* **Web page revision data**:
========

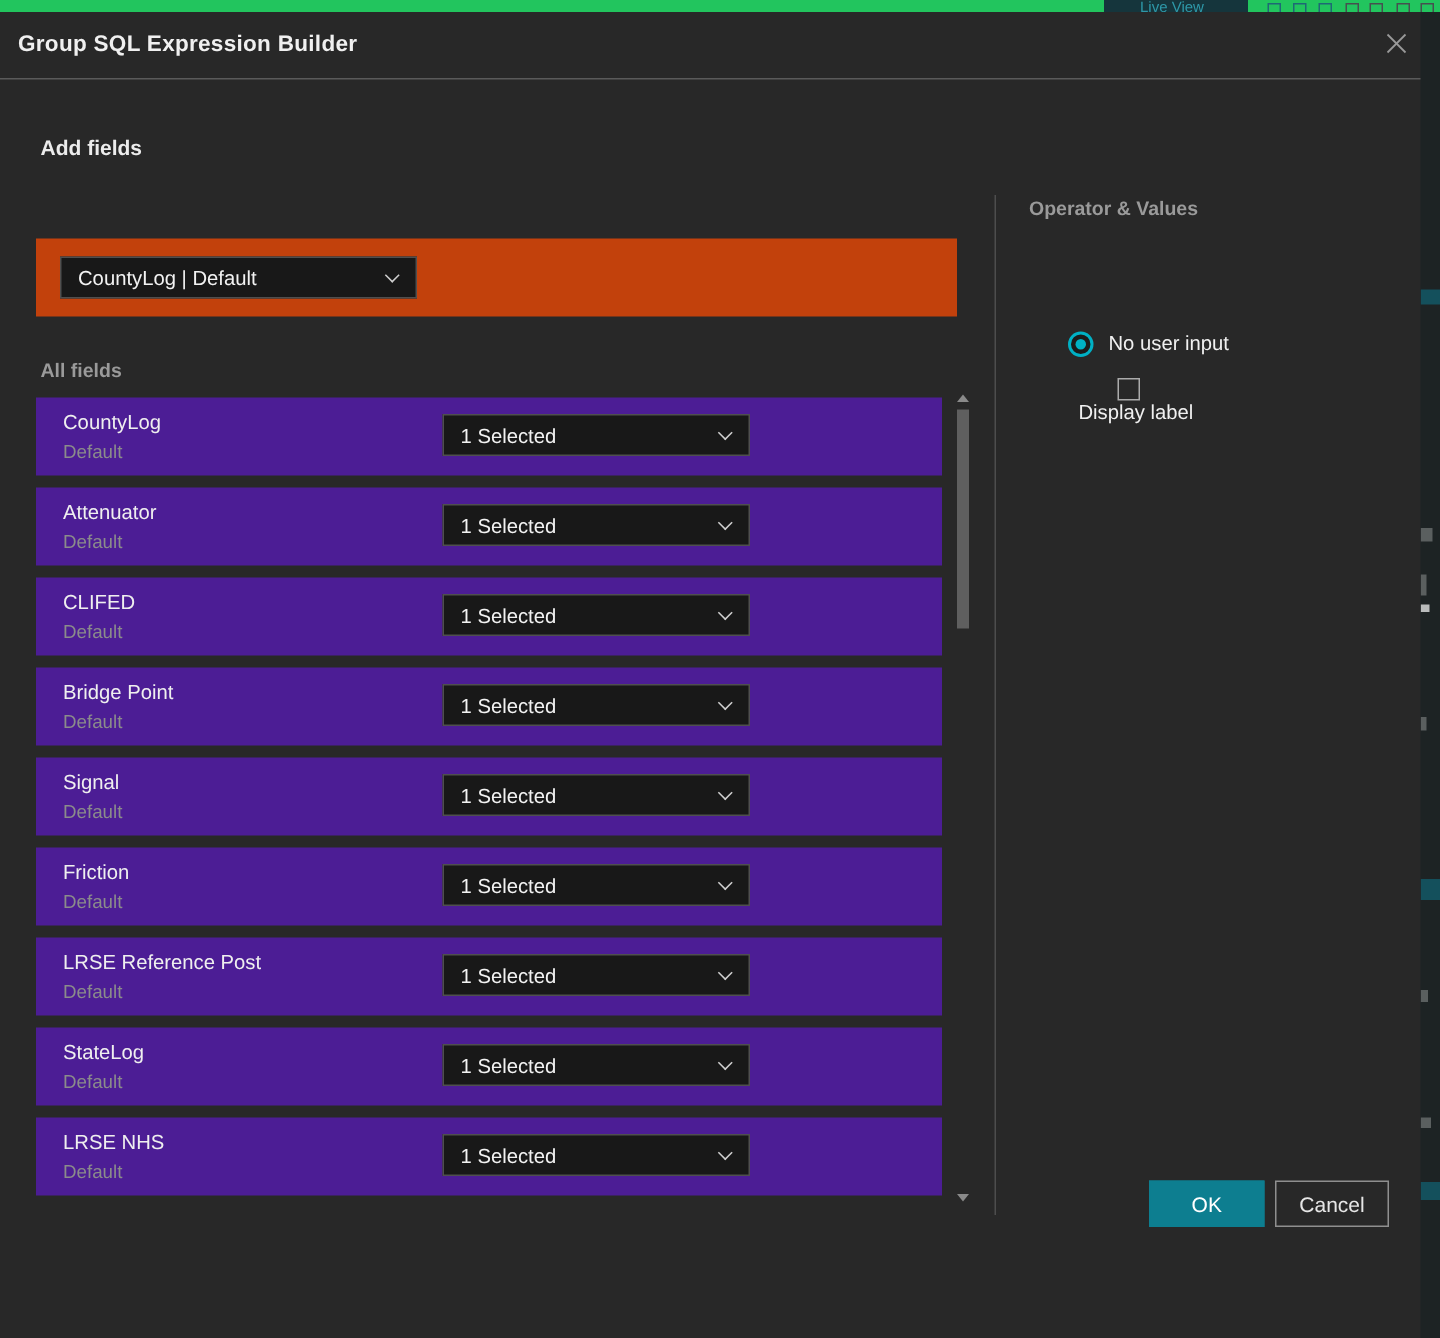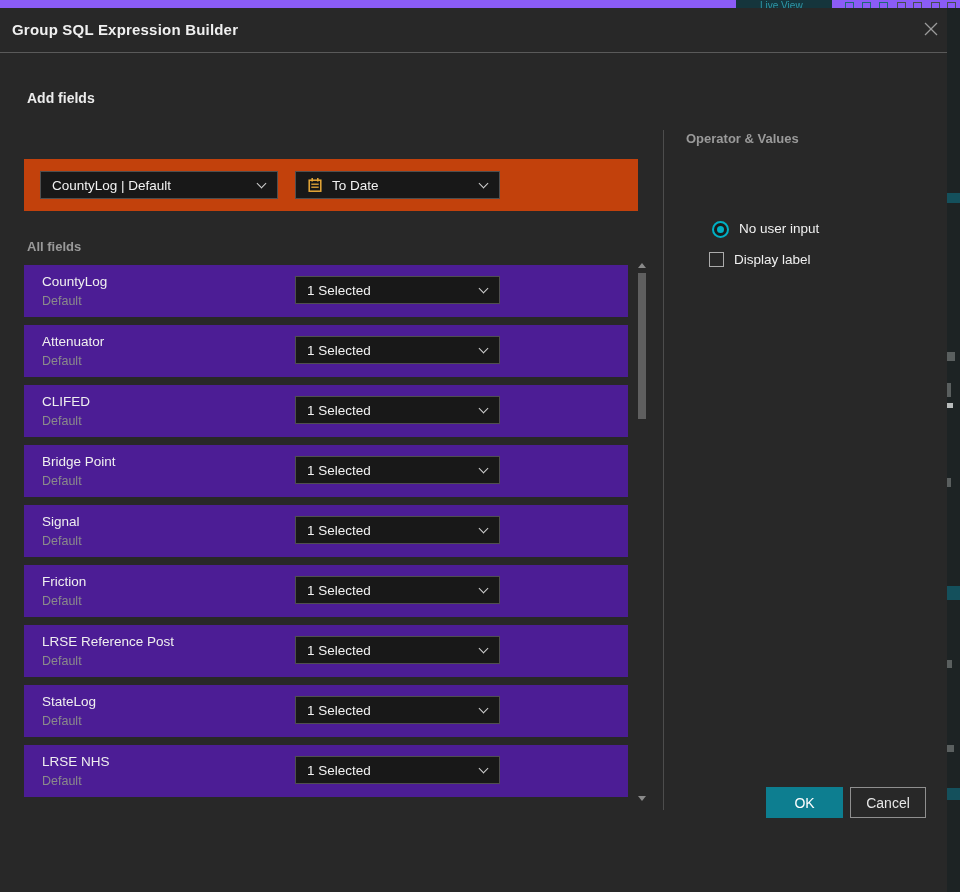--- a/index.html
+++ b/index.html
@@ -14,7 +14,7 @@
   
   .backdrop-top {
     position: absolute; left: 0; top: 0; width: 960px; height: 8px;
-    background: #8b5cf6; overflow: hidden; z-index: 1; padding-left: 24px;
+    background: #22c55e; overflow: hidden; z-index: 1; padding-left: 24px;
   }
   .lv-dot { position: absolute; left: 748px; top: 3px; width: 6px; height: 6px; border-radius: 50%; background: #7c8486; }
   .lv-pill { position: absolute; left: 736px; top: 0; width: 96px; height: 8px; background: #15353c; }

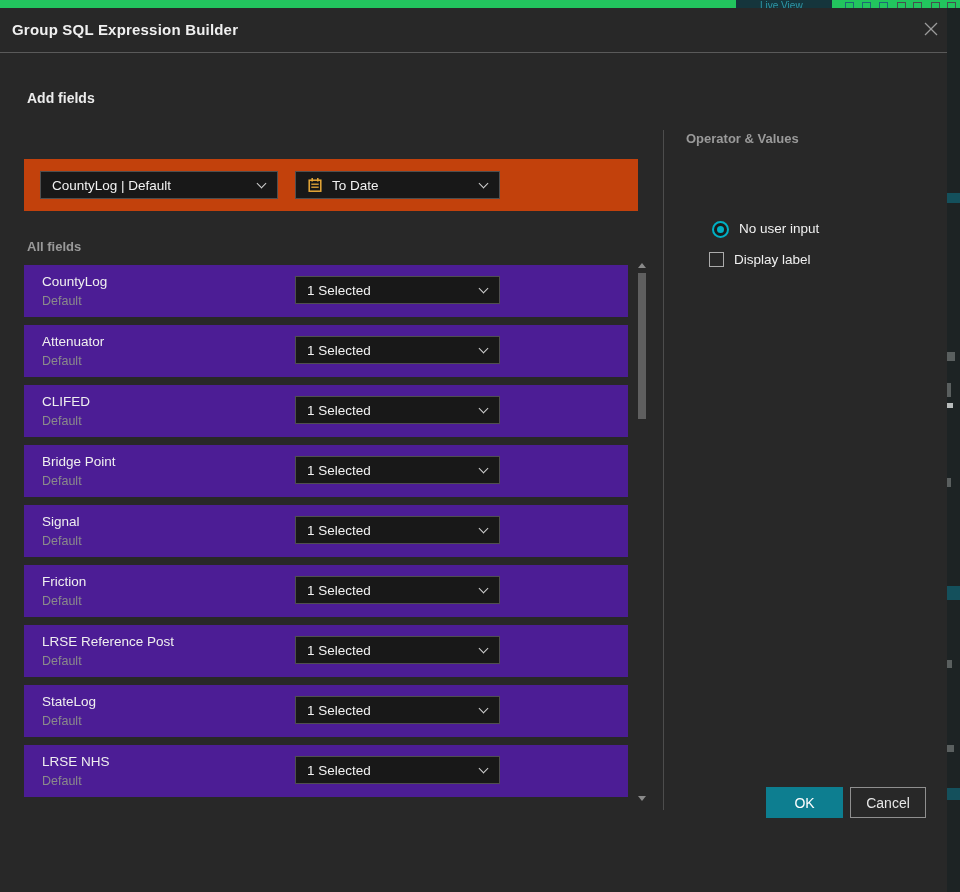--- a/index.html
+++ b/index.html
@@ -166,17 +166,6 @@
       <span>CountyLog | Default</span>
       <span class="chev"></span>
     </div>
-    <div class="select sel-main-type">
-      <svg class="cal-icon" viewBox="0 0 16 16">
-        <rect x="2.2" y="3.2" width="11.6" height="11" fill="none" stroke="#e9a938" stroke-width="1.5"></rect>
-        <line x1="5.2" y1="1" x2="5.2" y2="4.5" stroke="#e9a938" stroke-width="1.5"></line>
-        <line x1="10.8" y1="1" x2="10.8" y2="4.5" stroke="#e9a938" stroke-width="1.5"></line>
-        <line x1="4.3" y1="7.2" x2="11.7" y2="7.2" stroke="#e9a938" stroke-width="1.3"></line>
-        <line x1="4.3" y1="10.2" x2="11.7" y2="10.2" stroke="#e9a938" stroke-width="1.3"></line>
-      </svg>
-      <span>To Date</span>
-      <span class="chev"></span>
-    </div>
   </div>
 
   <div class="group-label lbl-all-fields">All fields</div>

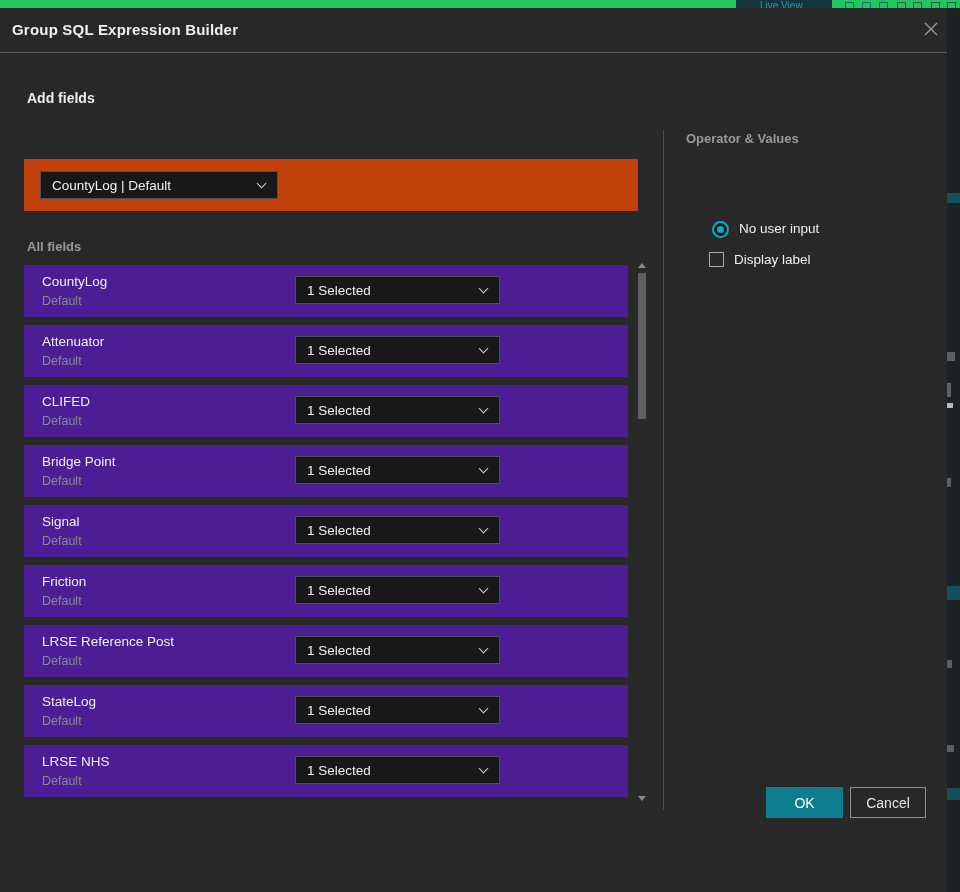--- a/index.html
+++ b/index.html
@@ -106,7 +106,7 @@
     margin: -3.5px 0 0 -3.5px; border-radius: 50%; background: #00b0c4;
   }
   .radio-row .opt-label { margin-left: 10px; font-size: 13.5px; color: #f0f0f0; }
-  .checkbox-row { position: absolute; left: 709px; top: 244px; display: flex; align-items: center; cursor: pointer; }
+  .checkbox-row { position: absolute; left: 709px; top: 244px; display: flex; align-items: center; cursor: pointer; flex-direction: column; }
   .checkbox { width: 15px; height: 15px; border: 1.5px solid #ababab; background: transparent; flex: 0 0 auto; }
   .checkbox-row .opt-label { margin-left: 10px; font-size: 13.5px; color: #f0f0f0; }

========

* **Task description**: From the first line of the records down through the line containing "15px; height: 15px;", transcribe exactly those lines and no others, both ends kept, pictures dropped.

* **Exercise result**:
--- a/index.html
+++ b/index.html
@@ -14,7 +14,7 @@
   
   .backdrop-top {
     position: absolute; left: 0; top: 0; width: 960px; height: 8px;
-    background: #8b5cf6; overflow: hidden; z-index: 1; padding-left: 24px;
+    background: #22c55e; overflow: hidden; z-index: 1; padding-left: 24px;
   }
   .lv-dot { position: absolute; left: 748px; top: 3px; width: 6px; height: 6px; border-radius: 50%; background: #7c8486; }
   .lv-pill { position: absolute; left: 736px; top: 0; width: 96px; height: 8px; background: #15353c; }

--- a/index.html
+++ b/index.html
@@ -166,17 +166,6 @@
       <span>CountyLog | Default</span>
       <span class="chev"></span>
     </div>
-    <div class="select sel-main-type">
-      <svg class="cal-icon" viewBox="0 0 16 16">
-        <rect x="2.2" y="3.2" width="11.6" height="11" fill="none" stroke="#e9a938" stroke-width="1.5"></rect>
-        <line x1="5.2" y1="1" x2="5.2" y2="4.5" stroke="#e9a938" stroke-width="1.5"></line>
-        <line x1="10.8" y1="1" x2="10.8" y2="4.5" stroke="#e9a938" stroke-width="1.5"></line>
-        <line x1="4.3" y1="7.2" x2="11.7" y2="7.2" stroke="#e9a938" stroke-width="1.3"></line>
-        <line x1="4.3" y1="10.2" x2="11.7" y2="10.2" stroke="#e9a938" stroke-width="1.3"></line>
-      </svg>
-      <span>To Date</span>
-      <span class="chev"></span>
-    </div>
   </div>
 
   <div class="group-label lbl-all-fields">All fields</div>

--- a/index.html
+++ b/index.html
@@ -106,7 +106,7 @@
     margin: -3.5px 0 0 -3.5px; border-radius: 50%; background: #00b0c4;
   }
   .radio-row .opt-label { margin-left: 10px; font-size: 13.5px; color: #f0f0f0; }
-  .checkbox-row { position: absolute; left: 709px; top: 244px; display: flex; align-items: center; cursor: pointer; }
+  .checkbox-row { position: absolute; left: 709px; top: 244px; display: flex; align-items: center; cursor: pointer; flex-direction: column; }
   .checkbox { width: 15px; height: 15px; border: 1.5px solid #ababab; background: transparent; flex: 0 0 auto; }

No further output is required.